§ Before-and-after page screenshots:
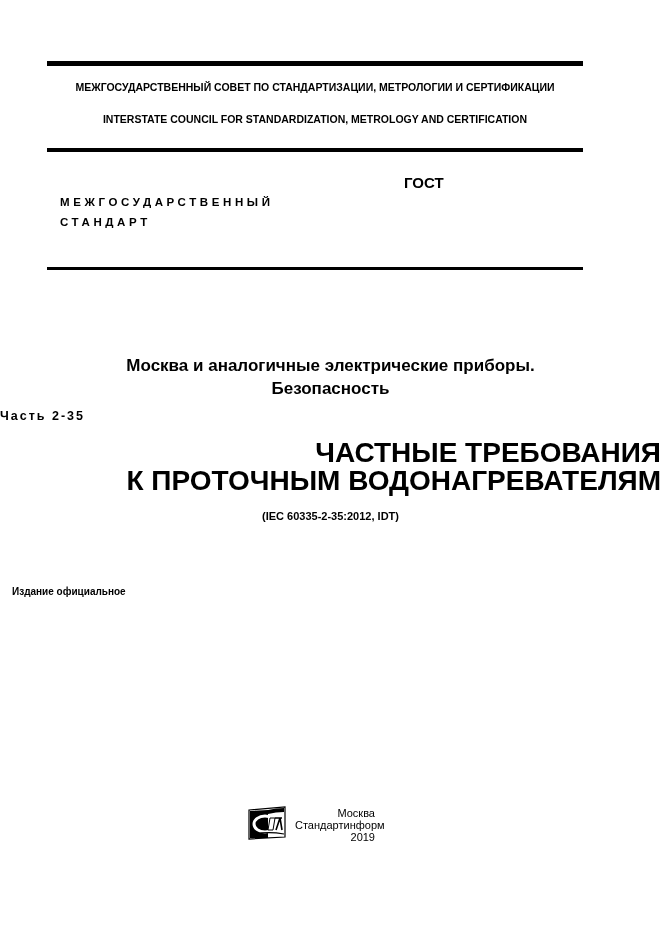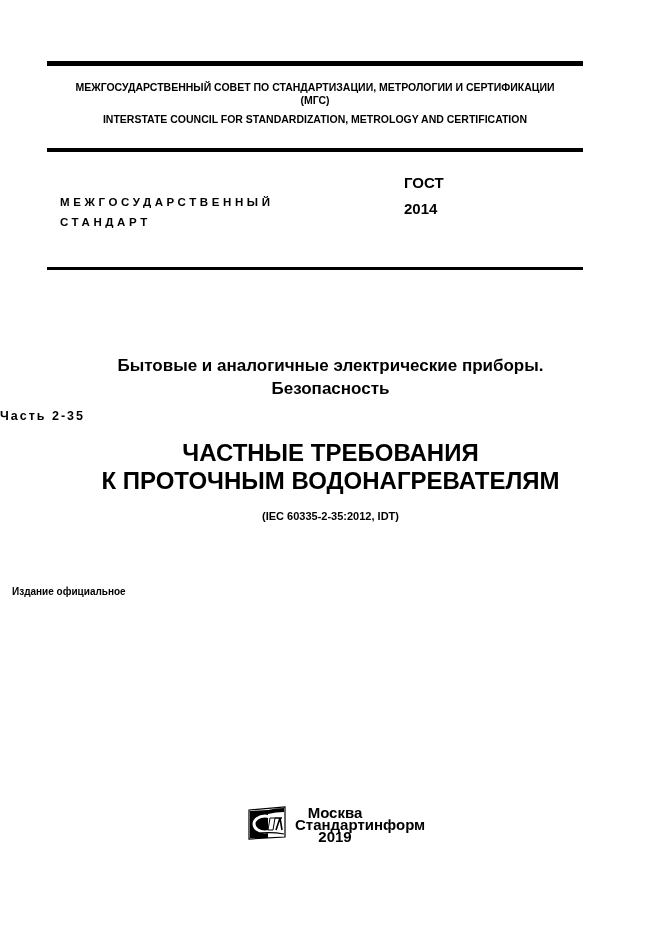--- a/index.html
+++ b/index.html
@@ -130,7 +130,6 @@
 
 <div class="council council-ru">
   <div>МЕЖГОСУДАРСТВЕННЫЙ СОВЕТ ПО СТАНДАРТИЗАЦИИ, МЕТРОЛОГИИ И СЕРТИФИКАЦИИ</div>
-  <div>(МГС)</div>
 </div>
 
 <div class="council council-en">

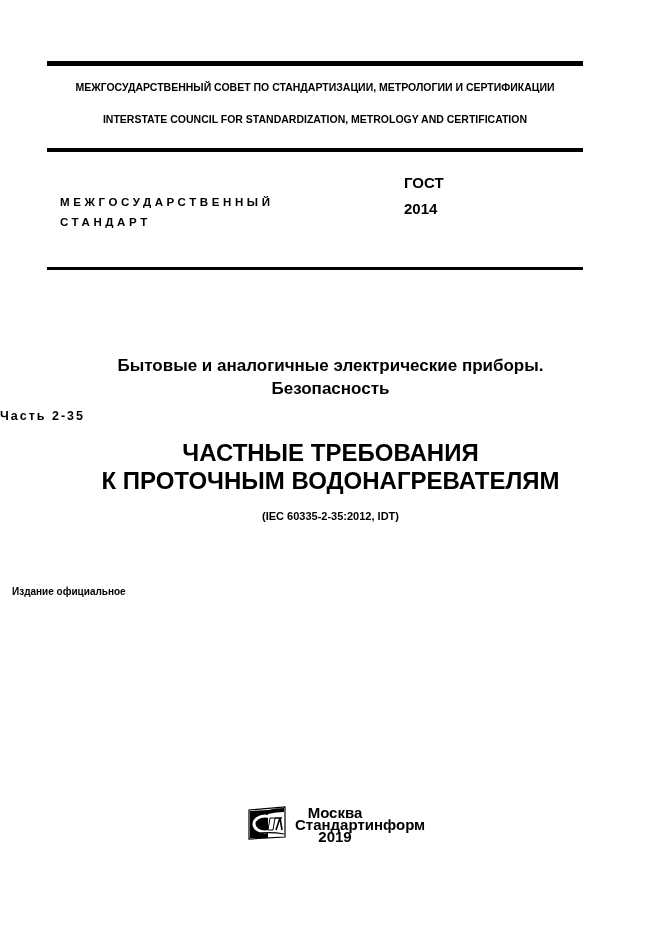--- a/index.html
+++ b/index.html
@@ -145,7 +145,6 @@
 
 <div class="gost">
   <div>ГОСТ</div>
-  <div>2014</div>
 </div>
 
 <div class="rule rule-bottom"></div>

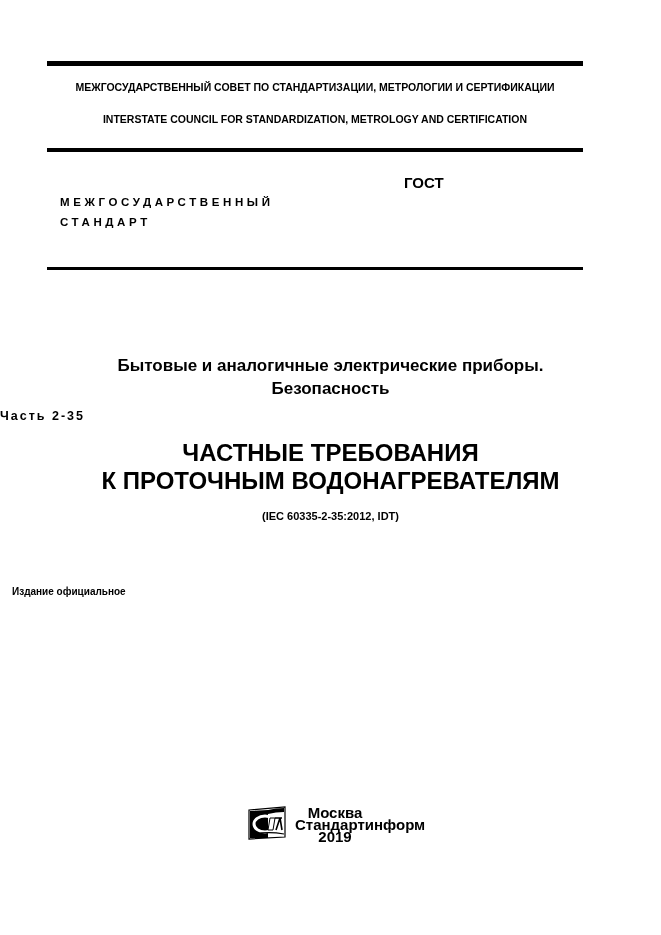--- a/index.html
+++ b/index.html
@@ -150,7 +150,7 @@
 <div class="rule rule-bottom"></div>
 
 <div class="title-main">
-  <div>Бытовые и аналогичные электрические приборы.</div>
+  <div>Москва и аналогичные электрические приборы.</div>
   <div>Безопасность</div>
 </div>
 

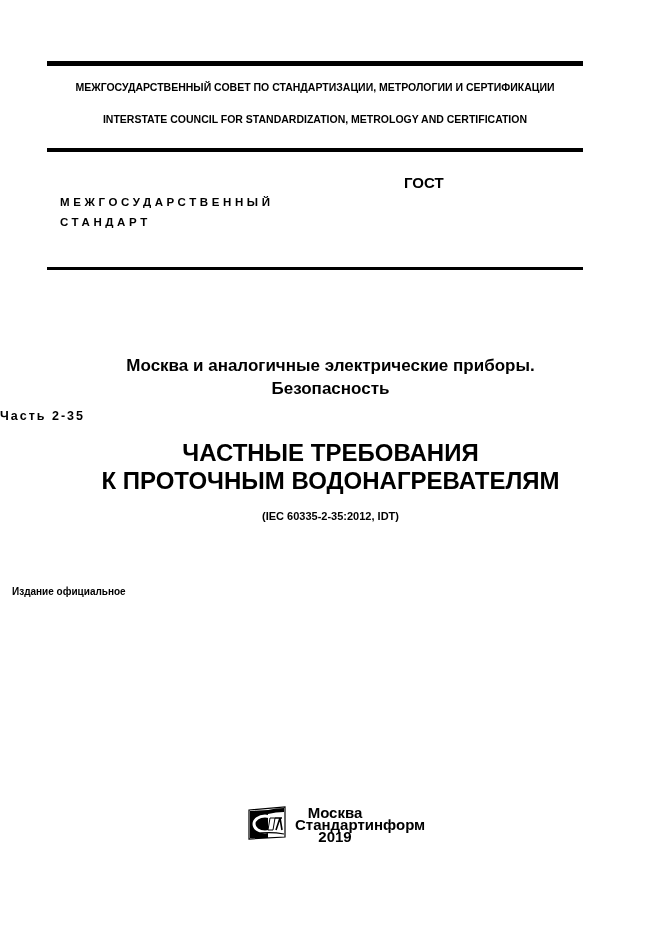--- a/index.html
+++ b/index.html
@@ -82,9 +82,9 @@
       left: 0;
       width: 661px;
       top: 439px;
-      text-align: center;
+      text-align: right;
       font-weight: bold;
-      font-size: 24px;
+      font-size: 28px;
       line-height: 28px;
     }
     .iec-ref {

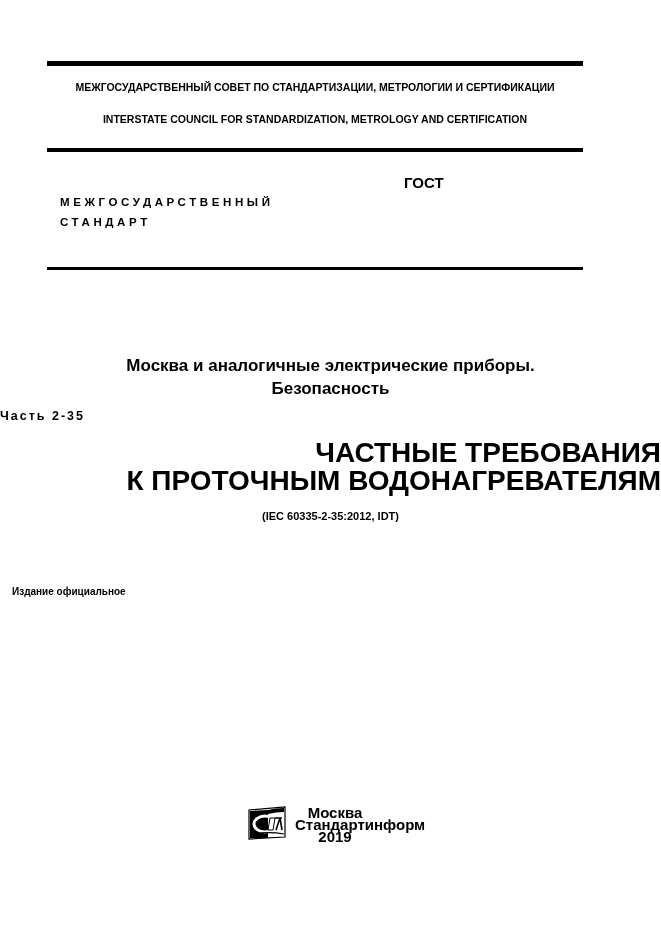--- a/index.html
+++ b/index.html
@@ -117,9 +117,9 @@
       left: 295px;
       width: 80px;
       top: 807px;
-      text-align: center;
-      font-weight: bold;
-      font-size: 15px;
+      text-align: right;
+      font-weight: normal;
+      font-size: 11px;
       line-height: 12px;
     }
   </style>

§ Exercise goal: Set down every entry exactly; omit the pictures.

§ Output of the exercise:
--- a/index.html
+++ b/index.html
@@ -130,7 +130,6 @@
 
 <div class="council council-ru">
   <div>МЕЖГОСУДАРСТВЕННЫЙ СОВЕТ ПО СТАНДАРТИЗАЦИИ, МЕТРОЛОГИИ И СЕРТИФИКАЦИИ</div>
-  <div>(МГС)</div>
 </div>
 
 <div class="council council-en">

--- a/index.html
+++ b/index.html
@@ -145,7 +145,6 @@
 
 <div class="gost">
   <div>ГОСТ</div>
-  <div>2014</div>
 </div>
 
 <div class="rule rule-bottom"></div>

--- a/index.html
+++ b/index.html
@@ -150,7 +150,7 @@
 <div class="rule rule-bottom"></div>
 
 <div class="title-main">
-  <div>Бытовые и аналогичные электрические приборы.</div>
+  <div>Москва и аналогичные электрические приборы.</div>
   <div>Безопасность</div>
 </div>
 

--- a/index.html
+++ b/index.html
@@ -82,9 +82,9 @@
       left: 0;
       width: 661px;
       top: 439px;
-      text-align: center;
+      text-align: right;
       font-weight: bold;
-      font-size: 24px;
+      font-size: 28px;
       line-height: 28px;
     }
     .iec-ref {

--- a/index.html
+++ b/index.html
@@ -117,9 +117,9 @@
       left: 295px;
       width: 80px;
       top: 807px;
-      text-align: center;
-      font-weight: bold;
-      font-size: 15px;
+      text-align: right;
+      font-weight: normal;
+      font-size: 11px;
       line-height: 12px;
     }
   </style>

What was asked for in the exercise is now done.